Pietro Carlo Artisi era stato bloccato proprio all’uscita del palazzo di via Piranesi dalla polizia: alterato e in stato confusionale, era stato portato nel pomeriggio di martedì in questura, dove è stato a lungo interrogato. Nella notte è scattato il fermo per l’accusa di omicidio.
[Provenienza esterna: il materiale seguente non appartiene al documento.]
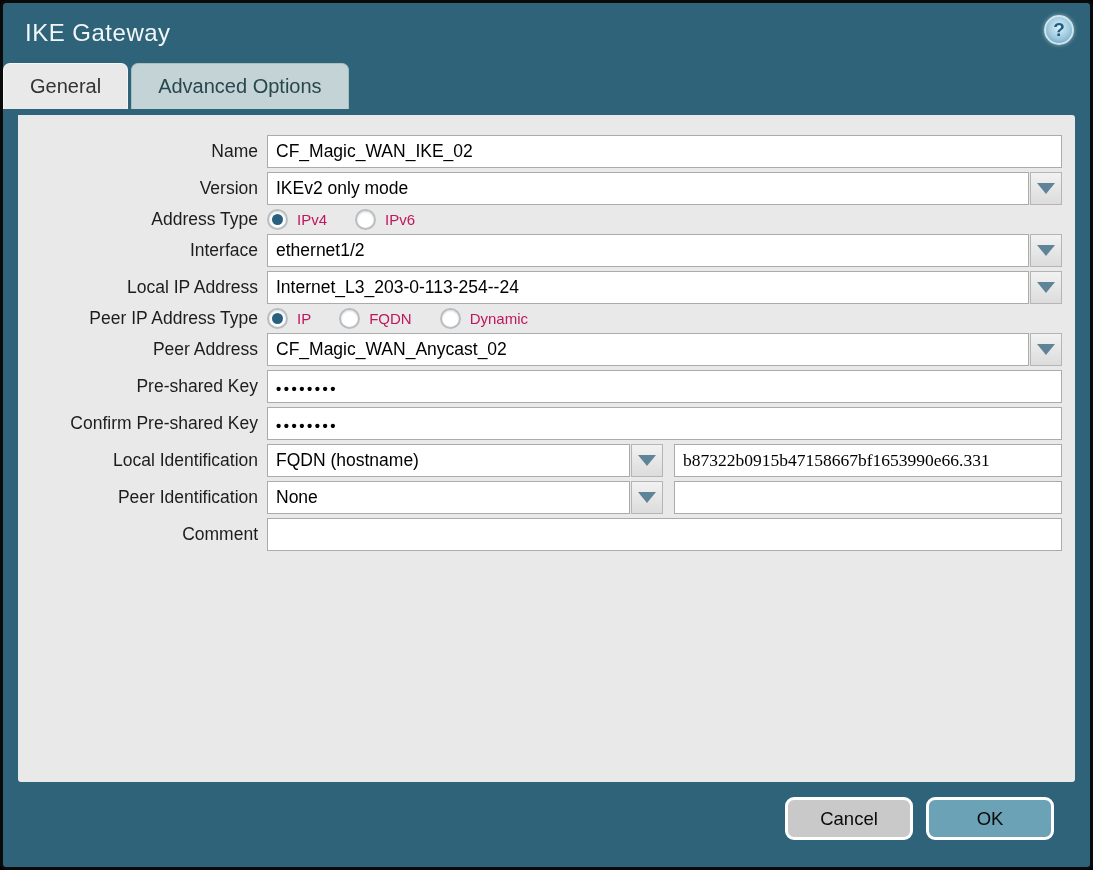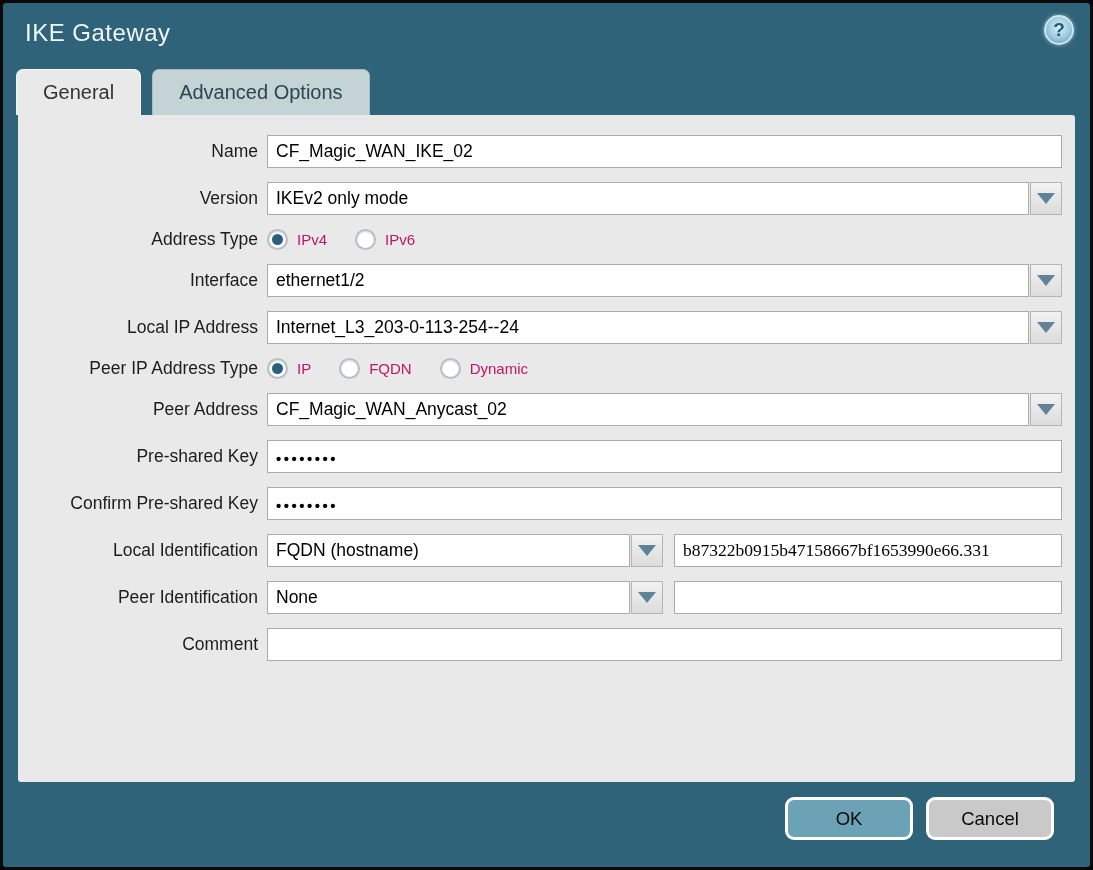"General" .tabbar { align-items: flex-end -> none; gap: 11px -> 3px; padding-left: 13px -> none }
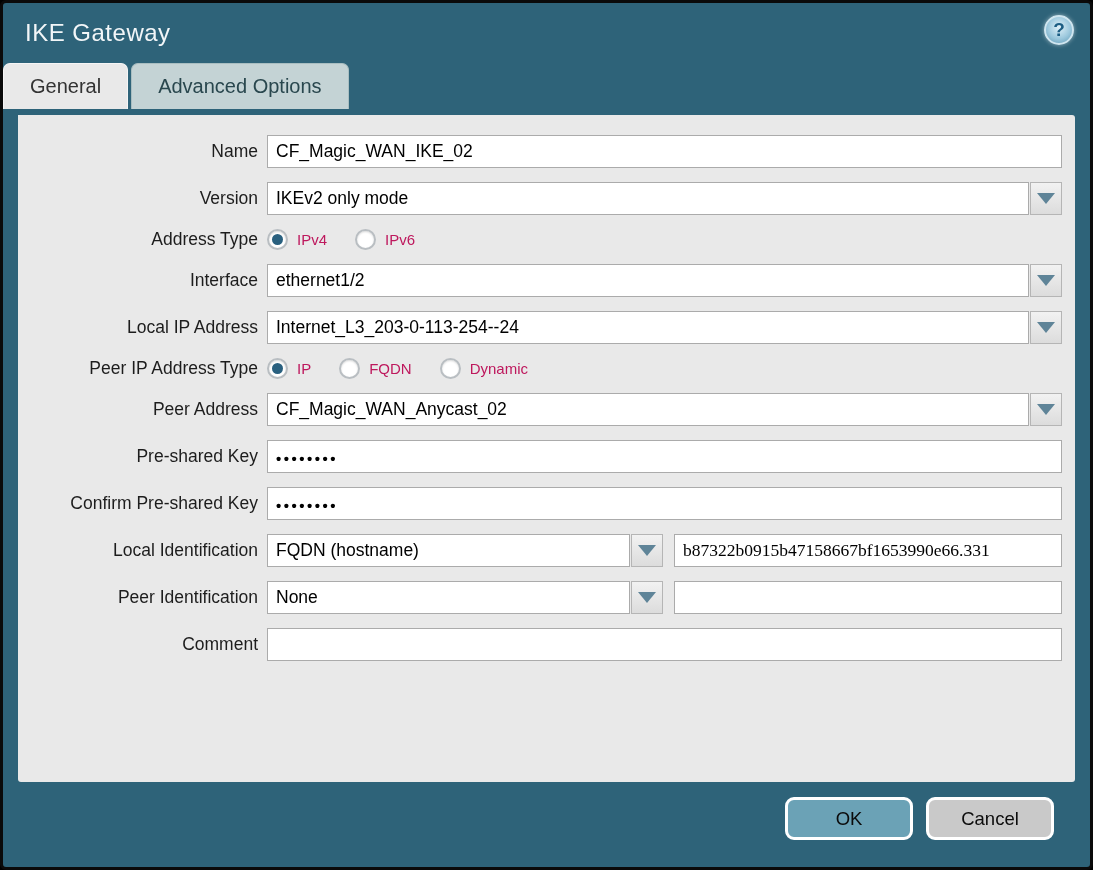"Name" .row { margin-bottom: 14px -> 4px }
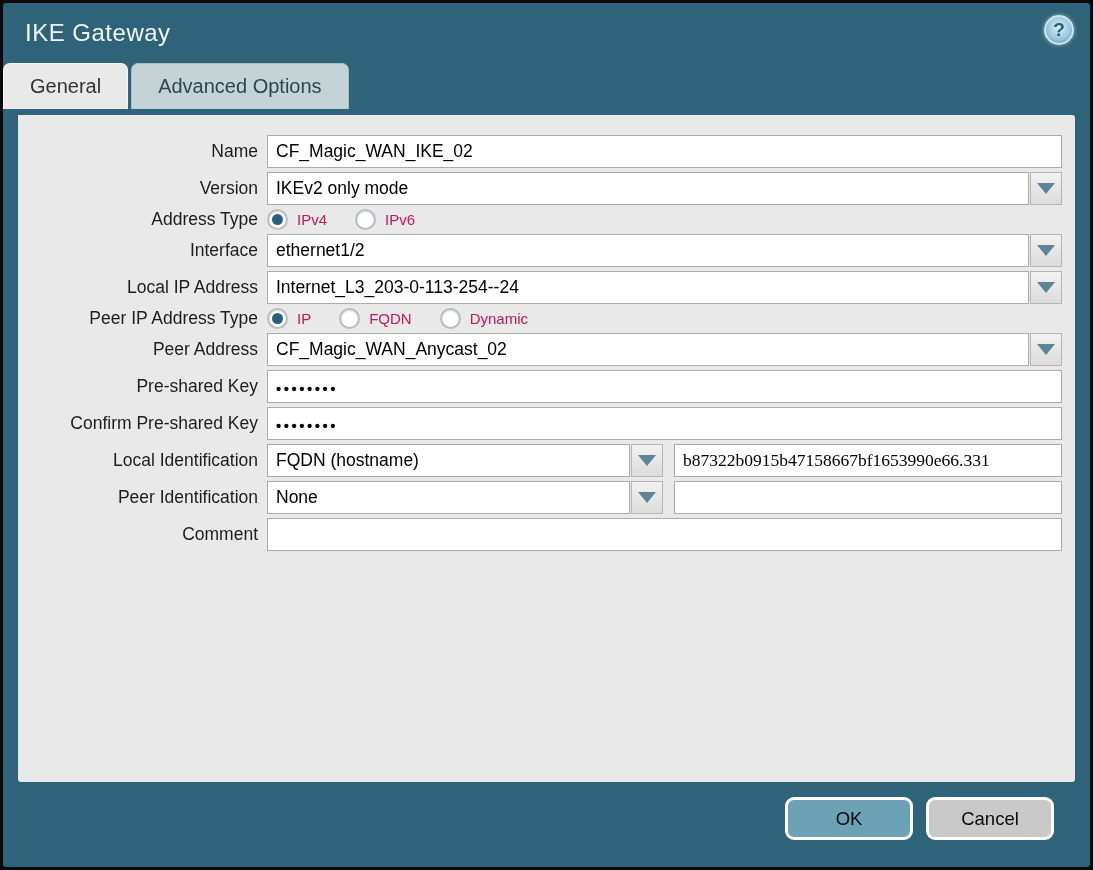"OK" button.btn { order: before "Cancel" -> after "Cancel" }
“Nei giorni scorsi è venuta la polizia nel palazzo, erano circa le 3, sentivamo urla di aiuto provenire dal suo appartamento – ha raccontato un condomino -. Sembra che il compagno o qualcuno che conosceva bene la stesse picchiando. Del resto non era neppure la prima volta che arrivava la polizia, credo ci siano stati almeno due interventi in passato”.
Per questo motivo i sospetti degli investigatori della Squadra mobile si erano subito concentrati sul compagno della Priore, di cui pochi nel palazzo riescono a fornire un profilo preciso. “L’ultima volta che sono venuti i poliziotti – ha continuato lo stesso condomino – hanno tentato di rassicurare la figlia della Priore in lacrime dicendole: ‘Non si preoccupi, abbiamo salvato sua madre già due volte'”. Purtroppo stavolta la figlia e la polizia sono arrivate troppo tardi.